-- SOURCE DATA follows --
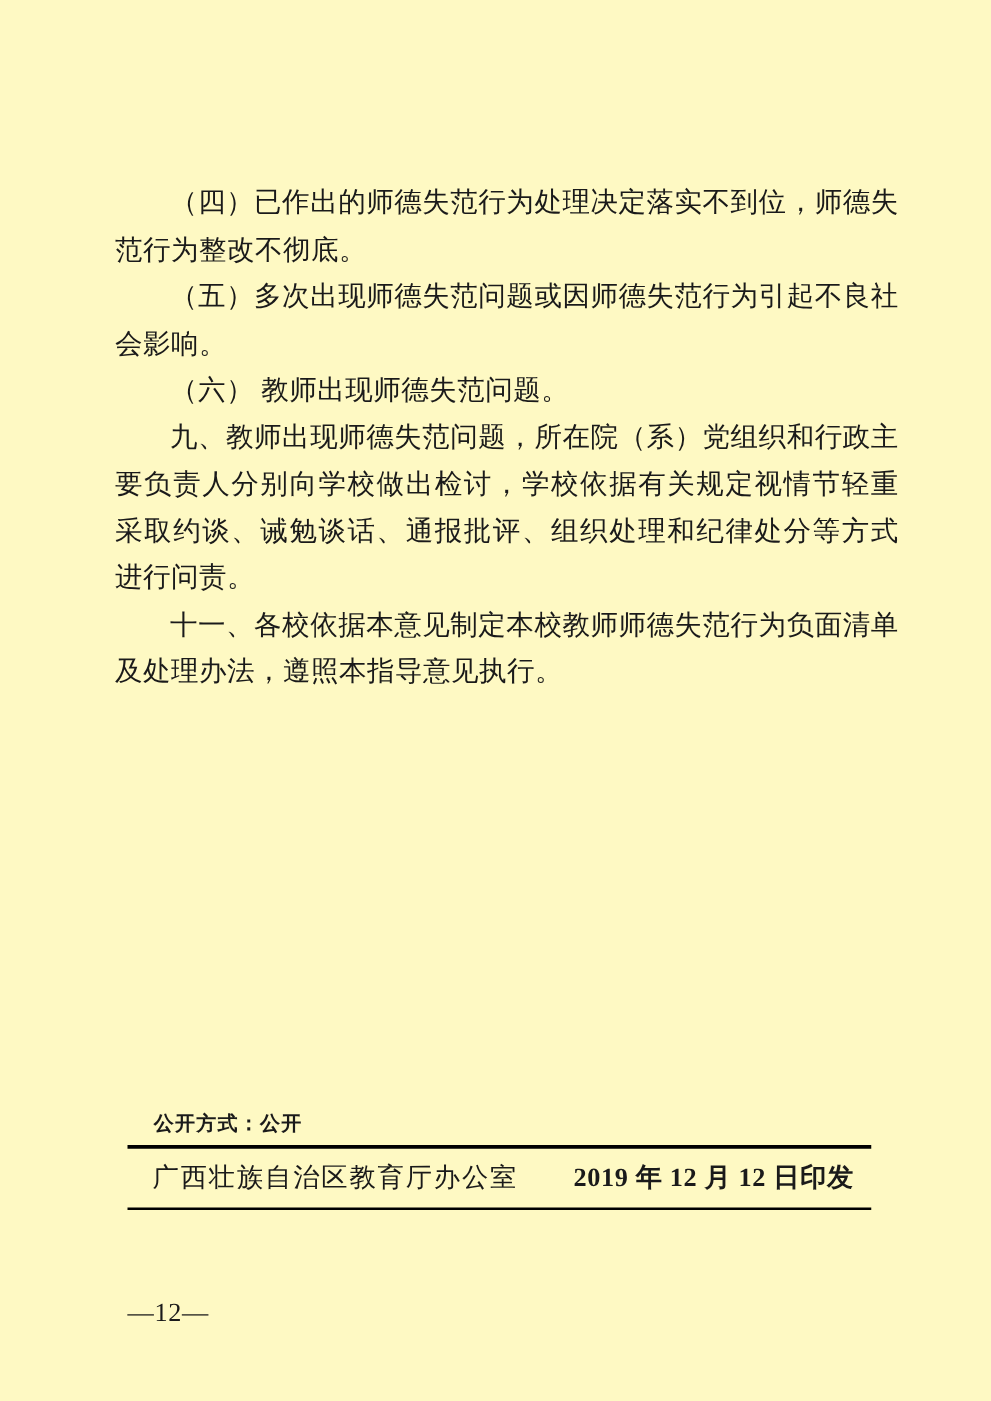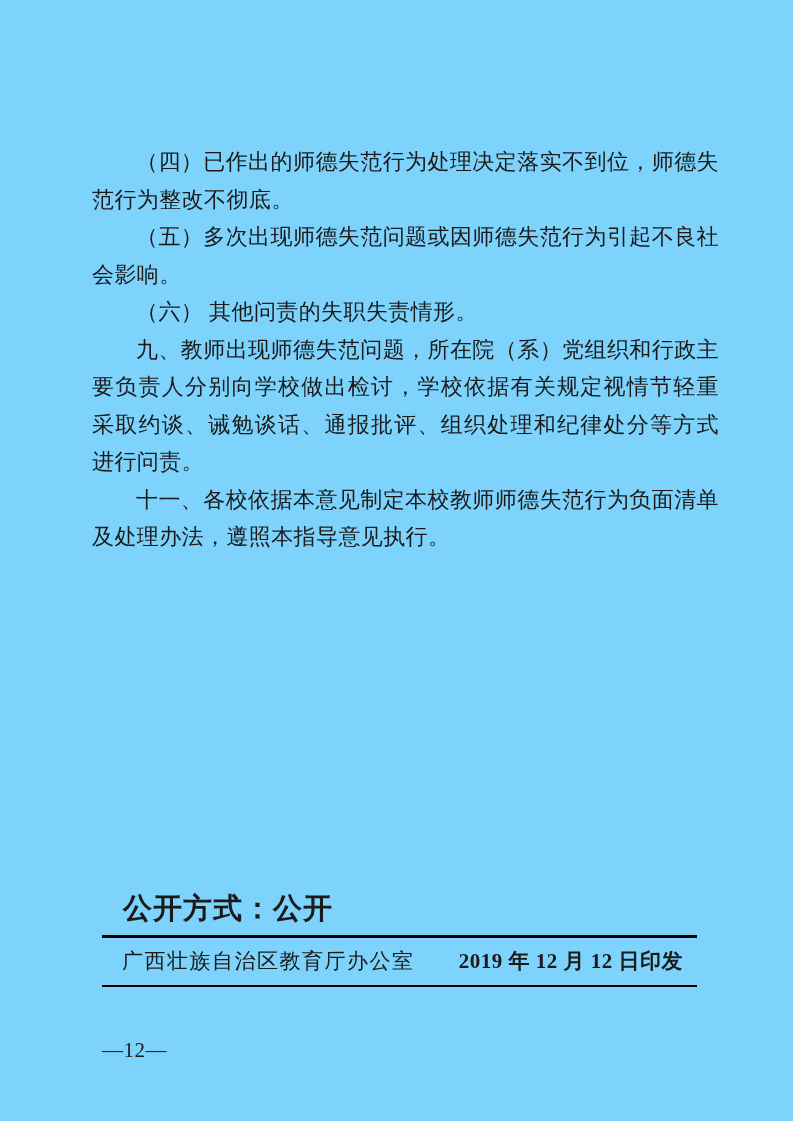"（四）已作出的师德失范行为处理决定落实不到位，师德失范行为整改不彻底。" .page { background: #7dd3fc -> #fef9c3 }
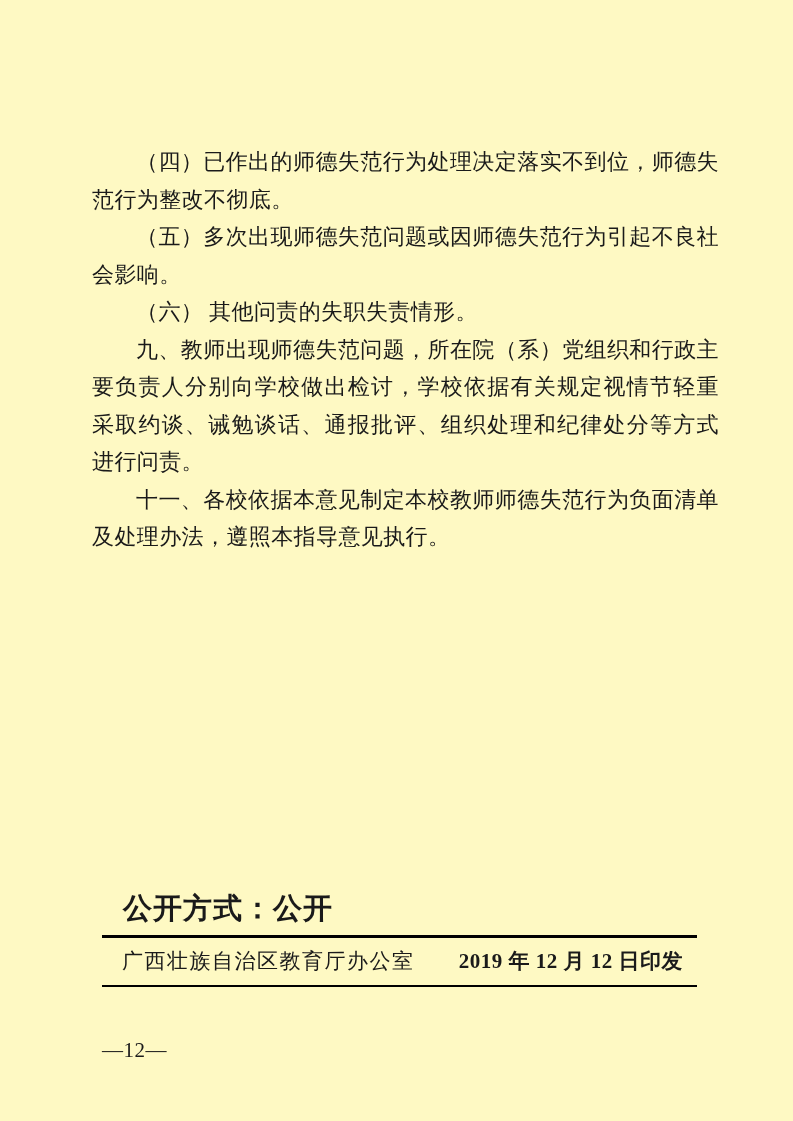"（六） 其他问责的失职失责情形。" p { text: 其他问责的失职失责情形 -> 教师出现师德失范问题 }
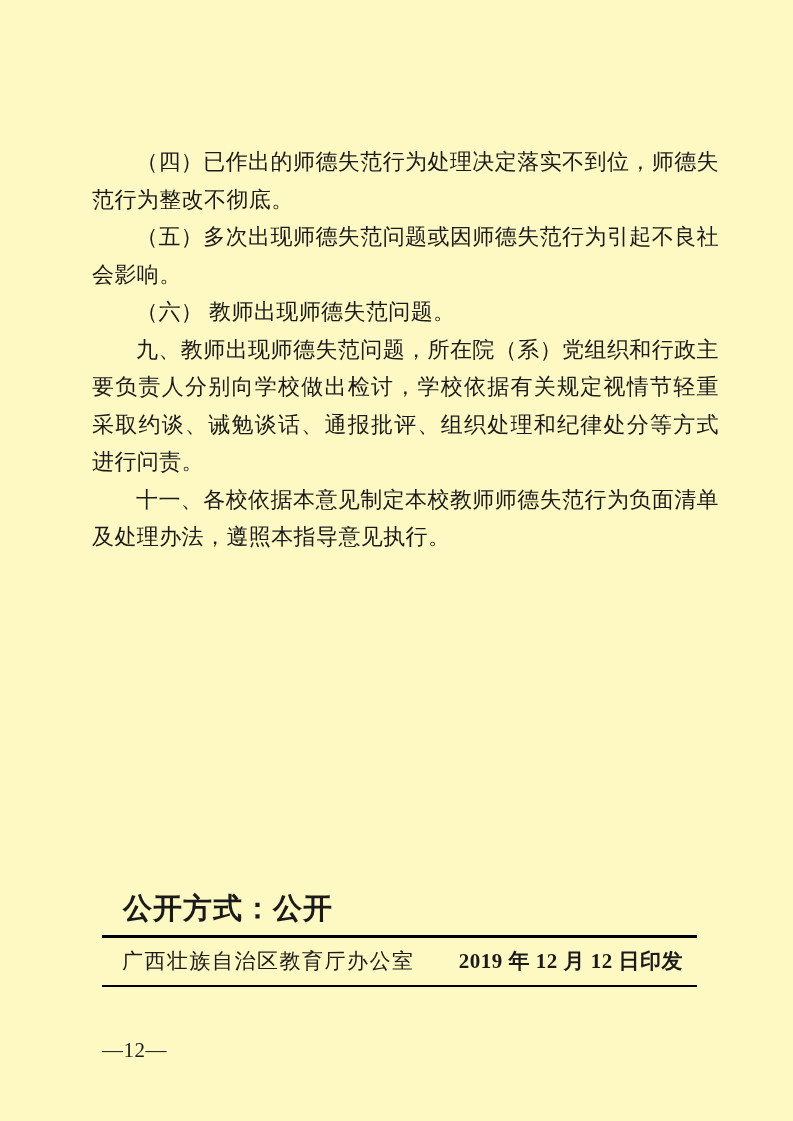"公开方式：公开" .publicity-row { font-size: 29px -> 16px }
-- SOURCE DATA concluded --
-- SOURCE DATA follows --
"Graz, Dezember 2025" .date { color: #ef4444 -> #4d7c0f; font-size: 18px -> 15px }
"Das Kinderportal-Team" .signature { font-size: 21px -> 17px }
-- SOURCE DATA concluded --
## WORK REQUIRED
Above are records; write out the lines from the one with "text: 其他问责的失职失责情形 ->" down to the one with "font-size: 29px ->", exactly, leaving the pictures out.

## ANSWER FOR THE TASK
"（六） 其他问责的失职失责情形。" p { text: 其他问责的失职失责情形 -> 教师出现师德失范问题 }
"公开方式：公开" .publicity-row { font-size: 29px -> 16px }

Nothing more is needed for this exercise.